(Revision comparison data)
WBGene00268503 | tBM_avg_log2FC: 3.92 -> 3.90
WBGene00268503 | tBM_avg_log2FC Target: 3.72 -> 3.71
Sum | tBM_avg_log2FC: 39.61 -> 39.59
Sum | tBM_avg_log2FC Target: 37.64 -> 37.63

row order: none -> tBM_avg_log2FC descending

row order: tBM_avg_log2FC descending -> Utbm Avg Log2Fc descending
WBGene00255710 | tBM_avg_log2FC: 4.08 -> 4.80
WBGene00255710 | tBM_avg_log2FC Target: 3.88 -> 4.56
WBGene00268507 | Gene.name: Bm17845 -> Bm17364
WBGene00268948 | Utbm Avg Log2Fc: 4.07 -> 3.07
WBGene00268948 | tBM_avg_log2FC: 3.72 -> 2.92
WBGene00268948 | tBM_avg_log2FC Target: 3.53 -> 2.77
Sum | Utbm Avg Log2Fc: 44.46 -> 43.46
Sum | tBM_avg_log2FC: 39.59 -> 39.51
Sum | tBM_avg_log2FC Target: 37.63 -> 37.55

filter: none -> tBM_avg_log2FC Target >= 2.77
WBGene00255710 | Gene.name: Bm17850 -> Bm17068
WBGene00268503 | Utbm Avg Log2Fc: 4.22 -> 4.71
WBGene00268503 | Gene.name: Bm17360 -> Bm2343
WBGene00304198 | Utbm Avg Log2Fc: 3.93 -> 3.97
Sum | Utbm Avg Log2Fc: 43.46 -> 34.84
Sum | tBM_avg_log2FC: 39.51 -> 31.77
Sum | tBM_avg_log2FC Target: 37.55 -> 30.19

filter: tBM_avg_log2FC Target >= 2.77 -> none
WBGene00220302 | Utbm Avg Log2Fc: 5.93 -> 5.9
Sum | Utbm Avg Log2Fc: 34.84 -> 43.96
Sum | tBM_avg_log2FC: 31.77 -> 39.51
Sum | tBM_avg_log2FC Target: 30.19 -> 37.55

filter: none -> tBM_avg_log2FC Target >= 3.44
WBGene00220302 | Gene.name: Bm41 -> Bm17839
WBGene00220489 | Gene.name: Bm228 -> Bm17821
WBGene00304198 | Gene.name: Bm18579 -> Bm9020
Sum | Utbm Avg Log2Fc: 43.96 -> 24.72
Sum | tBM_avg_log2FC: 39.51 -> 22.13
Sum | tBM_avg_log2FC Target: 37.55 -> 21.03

Task instructions
In the answer, every line above should be retyped exactly.

Task solution
WBGene00268503 | tBM_avg_log2FC: 3.92 -> 3.90
WBGene00268503 | tBM_avg_log2FC Target: 3.72 -> 3.71
Sum | tBM_avg_log2FC: 39.61 -> 39.59
Sum | tBM_avg_log2FC Target: 37.64 -> 37.63

row order: none -> tBM_avg_log2FC descending

row order: tBM_avg_log2FC descending -> Utbm Avg Log2Fc descending
WBGene00255710 | tBM_avg_log2FC: 4.08 -> 4.80
WBGene00255710 | tBM_avg_log2FC Target: 3.88 -> 4.56
WBGene00268507 | Gene.name: Bm17845 -> Bm17364
WBGene00268948 | Utbm Avg Log2Fc: 4.07 -> 3.07
WBGene00268948 | tBM_avg_log2FC: 3.72 -> 2.92
WBGene00268948 | tBM_avg_log2FC Target: 3.53 -> 2.77
Sum | Utbm Avg Log2Fc: 44.46 -> 43.46
Sum | tBM_avg_log2FC: 39.59 -> 39.51
Sum | tBM_avg_log2FC Target: 37.63 -> 37.55

filter: none -> tBM_avg_log2FC Target >= 2.77
WBGene00255710 | Gene.name: Bm17850 -> Bm17068
WBGene00268503 | Utbm Avg Log2Fc: 4.22 -> 4.71
WBGene00268503 | Gene.name: Bm17360 -> Bm2343
WBGene00304198 | Utbm Avg Log2Fc: 3.93 -> 3.97
Sum | Utbm Avg Log2Fc: 43.46 -> 34.84
Sum | tBM_avg_log2FC: 39.51 -> 31.77
Sum | tBM_avg_log2FC Target: 37.55 -> 30.19

filter: tBM_avg_log2FC Target >= 2.77 -> none
WBGene00220302 | Utbm Avg Log2Fc: 5.93 -> 5.9
Sum | Utbm Avg Log2Fc: 34.84 -> 43.96
Sum | tBM_avg_log2FC: 31.77 -> 39.51
Sum | tBM_avg_log2FC Target: 30.19 -> 37.55

filter: none -> tBM_avg_log2FC Target >= 3.44
WBGene00220302 | Gene.name: Bm41 -> Bm17839
WBGene00220489 | Gene.name: Bm228 -> Bm17821
WBGene00304198 | Gene.name: Bm18579 -> Bm9020
Sum | Utbm Avg Log2Fc: 43.96 -> 24.72
Sum | tBM_avg_log2FC: 39.51 -> 22.13
Sum | tBM_avg_log2FC Target: 37.55 -> 21.03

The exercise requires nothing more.